| DATA SECTION |
------------------------------------------------------------------------
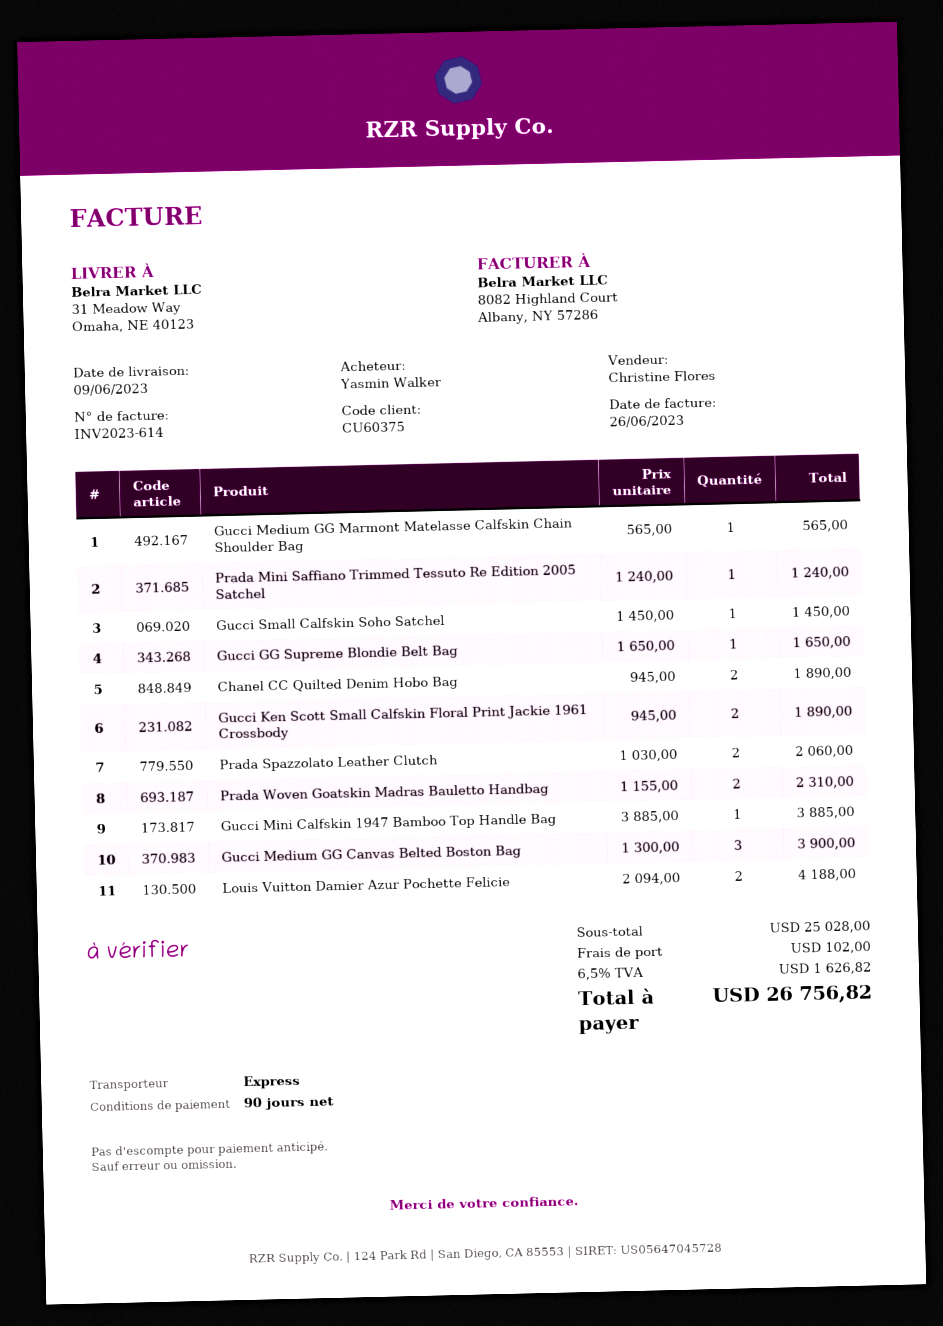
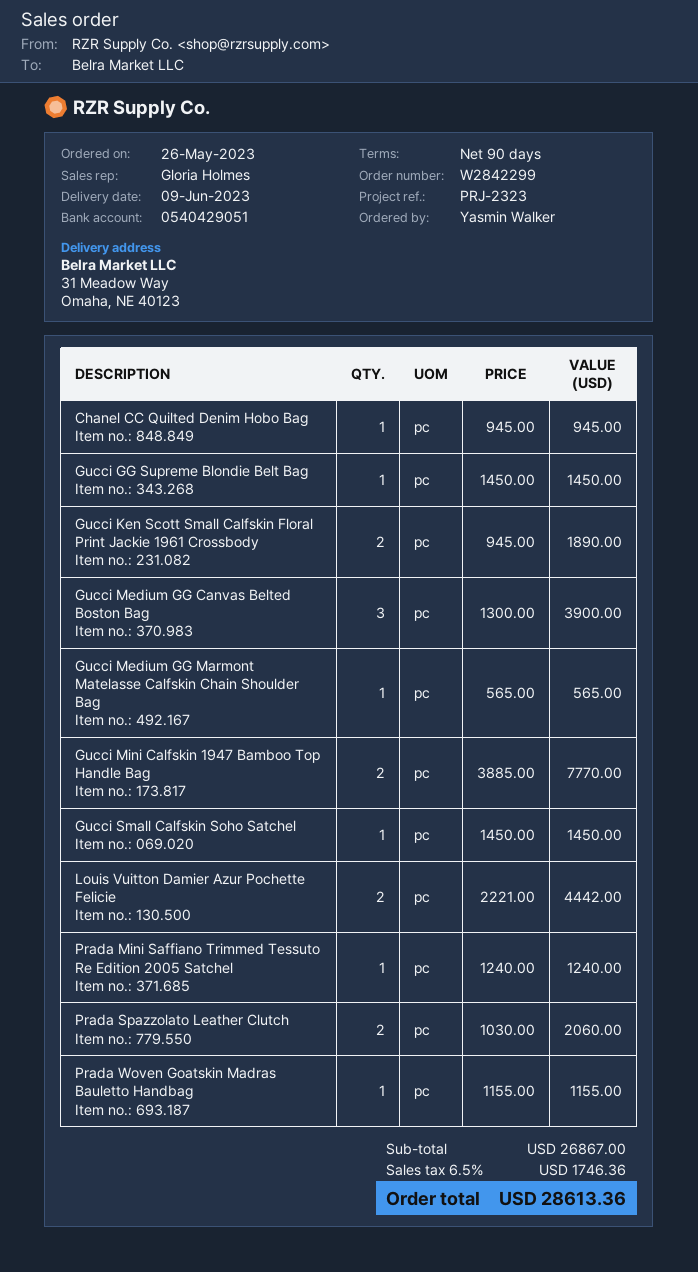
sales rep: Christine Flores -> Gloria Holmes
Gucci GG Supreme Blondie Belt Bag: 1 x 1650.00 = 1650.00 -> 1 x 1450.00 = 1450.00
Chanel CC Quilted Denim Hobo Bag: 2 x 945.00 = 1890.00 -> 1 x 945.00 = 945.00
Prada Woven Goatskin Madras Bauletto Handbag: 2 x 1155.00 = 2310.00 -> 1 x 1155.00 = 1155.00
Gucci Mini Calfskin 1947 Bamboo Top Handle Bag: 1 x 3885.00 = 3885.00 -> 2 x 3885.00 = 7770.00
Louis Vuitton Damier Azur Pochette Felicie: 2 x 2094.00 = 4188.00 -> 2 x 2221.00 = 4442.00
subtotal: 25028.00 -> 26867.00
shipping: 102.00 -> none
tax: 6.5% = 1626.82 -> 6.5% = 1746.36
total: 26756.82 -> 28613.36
------------------------------------------------------------------------
| TASK PROMPT |
In the data above, start at the line that has "Gucci Mini Calfskin", stop after the line that has "shipping: 102.00 -> none", and print every line in between exactly as it stands.

| EXPECTED ANSWER |
Gucci Mini Calfskin 1947 Bamboo Top Handle Bag: 1 x 3885.00 = 3885.00 -> 2 x 3885.00 = 7770.00
Louis Vuitton Damier Azur Pochette Felicie: 2 x 2094.00 = 4188.00 -> 2 x 2221.00 = 4442.00
subtotal: 25028.00 -> 26867.00
shipping: 102.00 -> none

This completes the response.